3. The system of claim 1, wherein the at least two dimensions comprise three or more dimensions that are not hierarchically related.

4. The system of claim 1, wherein the one or more sensor devices generate sensor readings on a continuous scale, and the received data comprises a conversion of those sensor readings to one of a set of predetermined discrete values.

5. The system of claim 1, wherein multiple neural networks, each trained on segments of a fixed length different from a fixed length on which each other neural network was trained, are each used to generate output probability tensors.

6. The system of claim 1, wherein multiple neural networks are each used to generate output probability tensors, and a probability of anomaly is computed as a function of each of the output probability tensors' values for the current state.
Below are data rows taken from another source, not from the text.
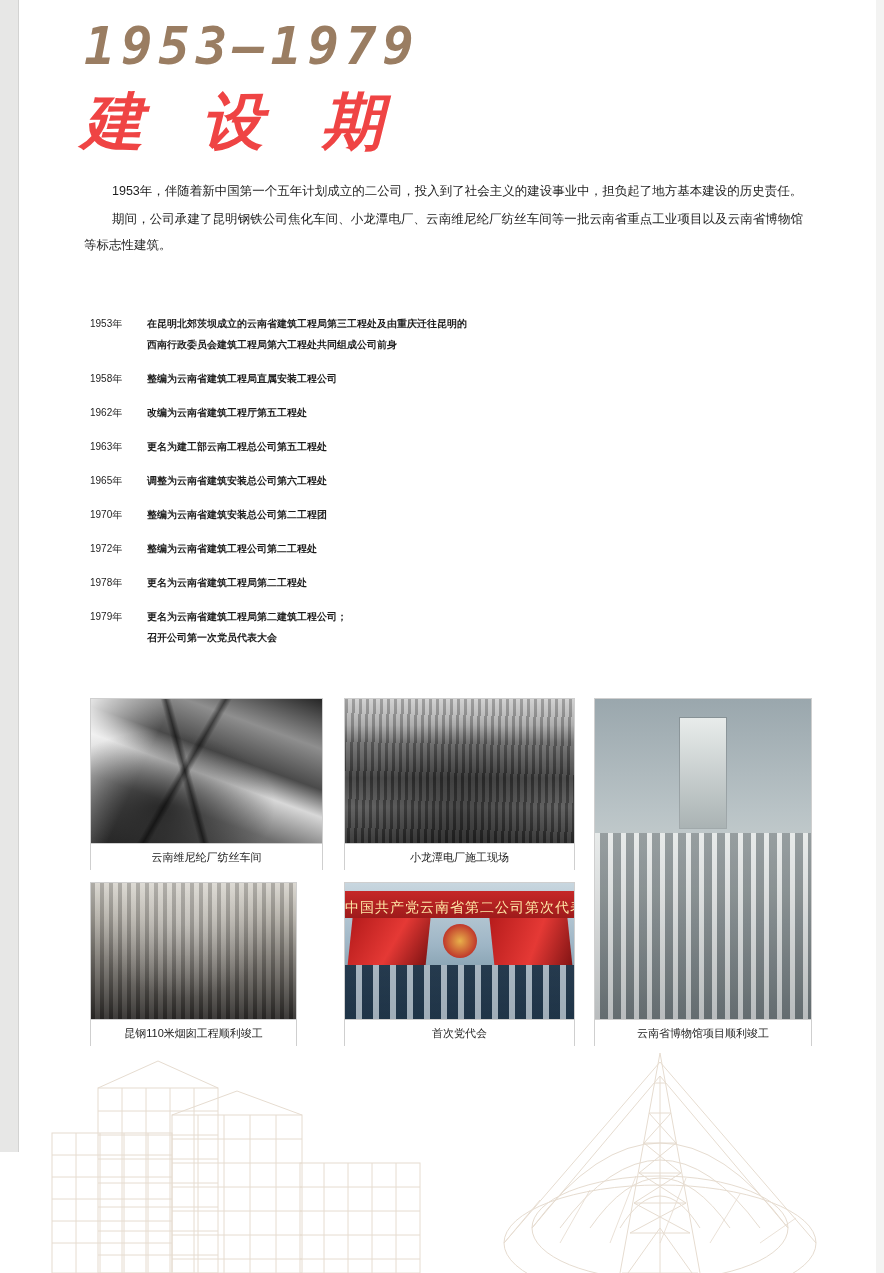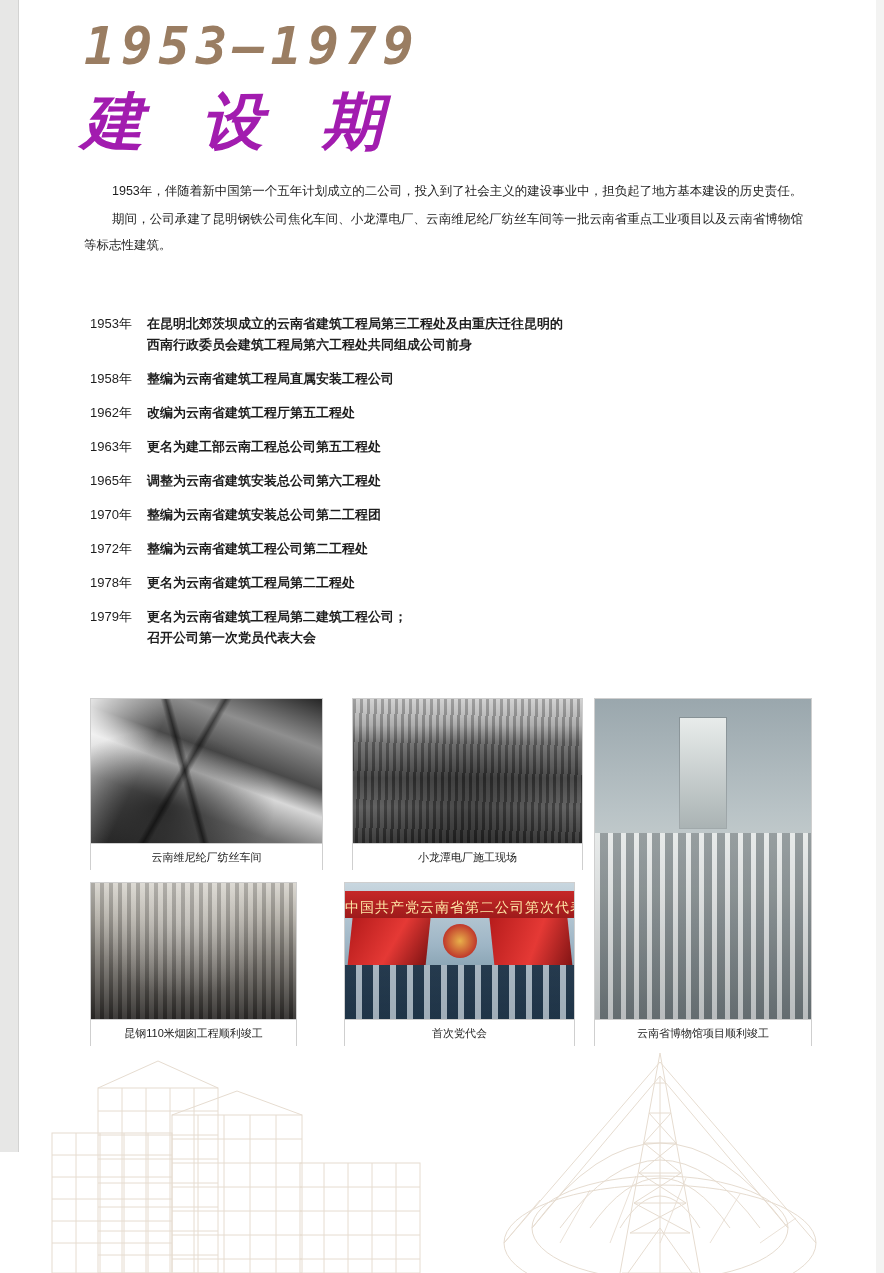--- a/index.html
+++ b/index.html
@@ -66,7 +66,7 @@
     font-weight: bold;
     font-size: 62px;
     letter-spacing: 18px;
-    color: #a21caf;
+    color: #ef4444;
   }
 
   

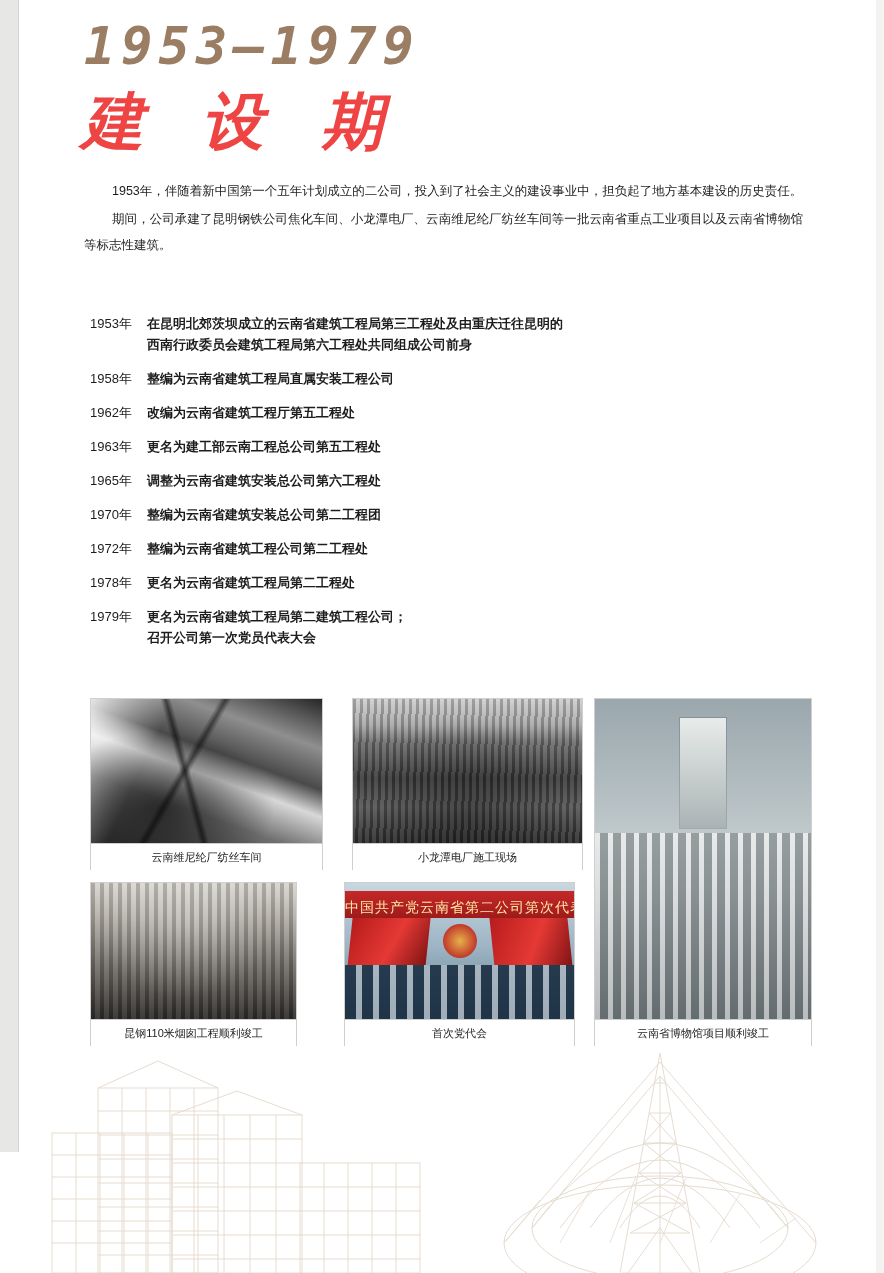--- a/index.html
+++ b/index.html
@@ -96,7 +96,7 @@
     display: flex;
     align-items: flex-start;
     margin-bottom: 13px;
-    font-size: 13px;
+    font-size: 10px;
     line-height: 21px;
     color: #1d1d1d;
   }

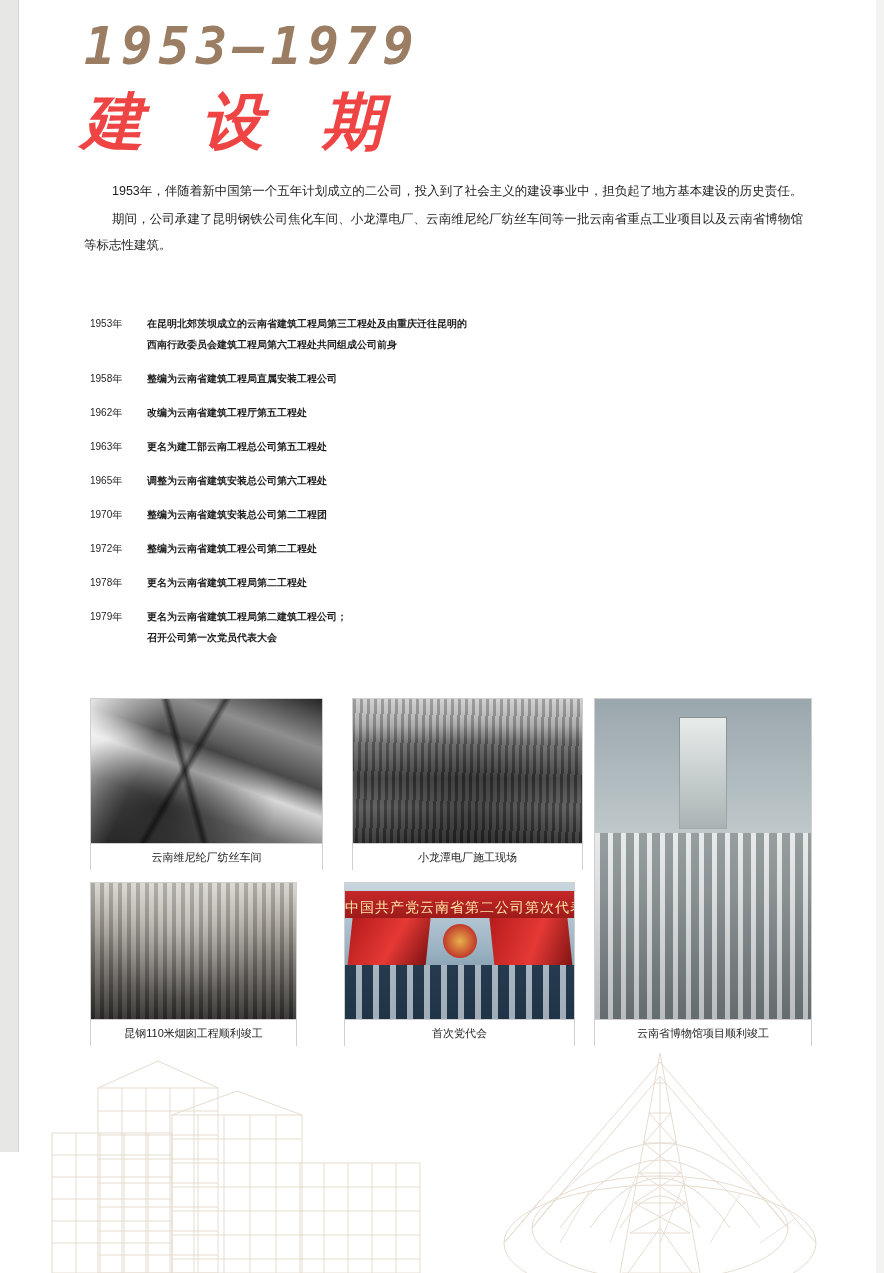--- a/index.html
+++ b/index.html
@@ -145,7 +145,7 @@
   }
 
   .p1 { left: 0;    top: 0;   width: 233px; height: 172px; }
-  .p2 { left: 262px; top: 0;  width: 231px; height: 172px; }
+  .p2 { left: 254px; top: 0;  width: 231px; height: 172px; }
   .p3 { left: 504px; top: 0;  width: 218px; height: 348px; }
   .p4 { left: 0;    top: 184px; width: 207px; height: 164px; }
   .p5 { left: 254px; top: 184px; width: 231px; height: 164px; }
7. The system of claim 1, wherein the client computing device, in response to receiving the electronic communication, automatically activates a functionality of the client computing device to mitigate an expected harm to the client computing device or to a human user of the client computing device.

8. The system of claim 1, wherein the client computing device, in response to receiving the electronic communication, automatically deactivates a functionality of the client computing device to mitigate an expected harm to the client computing device or to a human user of the client computing device.

9. A method for constructing a probability model and automatically responding to process anomalies identified by the probability model, comprising:

receiving data from one or more sensor devices comprising variables in at least two dimensions, the variables representing a current state of a process, and the at least two dimensions being not independently and identically distributed;

receiving or retrieving a set of variables representing states of the process, previous to the current state;

selecting a segment of a fixed number of prior states from the set of variables and feeding the segment to a neural network to output a probability vector for each of the two or more dimensions;

calculating a Cartesian product of all probability vectors that were output to obtain a tensor of the two or more dimensions, wherein each value in the tensor represents a probability that the prior states would be followed by a state associated with that value;

determining whether a probability in the tensor associated with the current state is less than a predetermined threshold; and

in response to determining that the probability is less than the predetermined threshold, automatically generating an electronic communication and transmitting it to a client computing device.

10. The method of claim 9, wherein the at least two dimensions comprise a first dimension related to an operation and a second dimension related to state within the operation.

11. The method of claim 9, wherein the at least two dimensions comprise three or more dimensions that are not hierarchically related.

12. The method of claim 9, wherein the one or more sensor devices generate sensor readings on a continuous scale, and the received data comprises a conversion of those sensor readings to one of a set of predetermined discrete values.

13. The method of claim 9, wherein multiple neural networks, each trained on segments of a fixed length different from a fixed length on which each other neural network was trained, are each used to generate output probability tensors.

14. The method of claim 9, wherein multiple neural networks are each used to generate output probability tensors, and a probability of anomaly is computed as a function of each of the output probability tensors' values for the current state.

15. The method of claim 9, wherein the client computing device, in response to receiving the electronic communication, automatically activates a functionality of the client computing device to mitigate an expected harm to the client computing device or to a human user of the client computing device.

16. The method of claim 9, wherein the client computing device, in response to receiving the electronic communication, automatically deactivates a functionality of the client computing device to mitigate an expected harm to the client computing device or to a human user of the client computing device.